FOR THE CHICKEN: 3 lb (1.5kg) organic free-range chicken; ½ cup olive oil; 2 ½ tsp sea salt; ¼ tsp black pepper; 2 tblsp fresh thyme leaves; 12 cloves garlic, skins on and rinsed well; 12 shallots or small onions, peeled ad kept whole; 1 lemon, zest and juice
FOR ARLOIE’S STUFFING: 2 tblsp butter; 2 medium onions, finely chopped; 2 stalks celery, finely chopped; 2 cups rough-cut bread crumbs or crumbled dry bread; 1 tblsp each fresh sage, rosemary, and thyme; parsley, chopped; 1 pinch powdered ginger; salt and pepper
Preheat oven to 350°°F (180C). Remove giblets from chicken, rinse the bird inside and out, pat dry. Rub all over with ¼ cup olive oil, sea salt, pepper, and thyme leaves. Set chicken aside to come to room temperature while making stuffing.
To make the stuffing: In a heavy-bottom pot, melt butter, add chopped inions and celery, and cook until soft. In a large bowl, combine all stuffing ingredients and moisten with a little water.
Fill chicken cavity loosely with stuffing and tie the legs together with kitchen string.
In a large cast-iron casserole, Le Creuset pot, or roasting pan, on the stovetop, warm the remaining olive oil, add garlic and shallots or small onions, and cook about 10 minutes.
Remove from heat and place chicken in pot, breast side up. Baste chicken all over with pan juices until well covered; roast 1 hour. Baste with pan juices and lemon juice and sprinkle with lemon zest.
Increase over temperature to 430°F (225°C) and roast 15 minutes more, or until skin is crisp and golden, Let chicken rest 15 minutes, then carve to serve.

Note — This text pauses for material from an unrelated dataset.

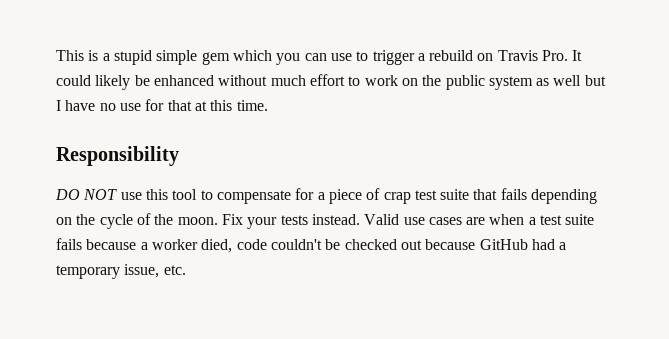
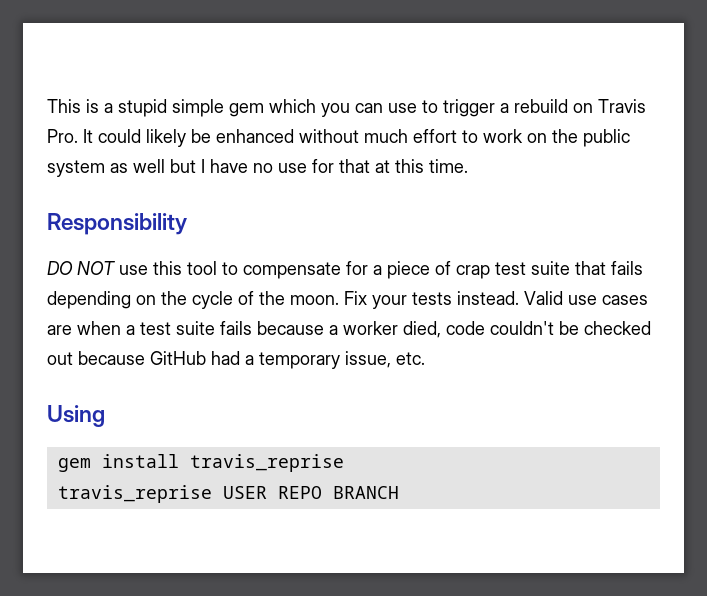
+ Using
+ gem install travis_reprise
+ travis_reprise USER REPO BRANCH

Roasted Root Vegetables with Walnut and Maple Dressing – Anne
Serves 6
FOR THE VEGETABLES: 1 lb (450g) each baby beets, baby carrots, and baby parsnips, washed and peeled; 4 tblsp olive oil; salt and freshly ground black pepper; ½ cup walnuts, toasted and roughly chopped, for garnish; ½ bunch parsley, roughly chopped, for garnish
FOR THE DRESSING: ½ cup sherry vinegar; 2 tblsp pure maple syrup; ½ cup extra virgin olive oil; 4 tsp shallot, minced; 1 large pinch cayenne pepper; ¼ tsp kosher salt
Preheat oven to 400°F (200°C). Wash and peel the vegetables. In a large bowl, coat vegetables with olive oil, salt, ad pepper. Spread vegetables on a large baking paper-lined tray and place in the oven. After 20 minutes, turn the tray and roast another 20 minutes or until golden brown.
Meanwhile, in a lidded jar, combine all dressing igredients and shake until blended and thick.
In a pan over low heat, toast the walnuts for five minutes, being careful not to burn them; when cool, roughly chop.
To serve, arrange vegetables on a platter, drizzle with half the dressing, and sprinkle with parsley and walnuts. Serve with remaining dressing.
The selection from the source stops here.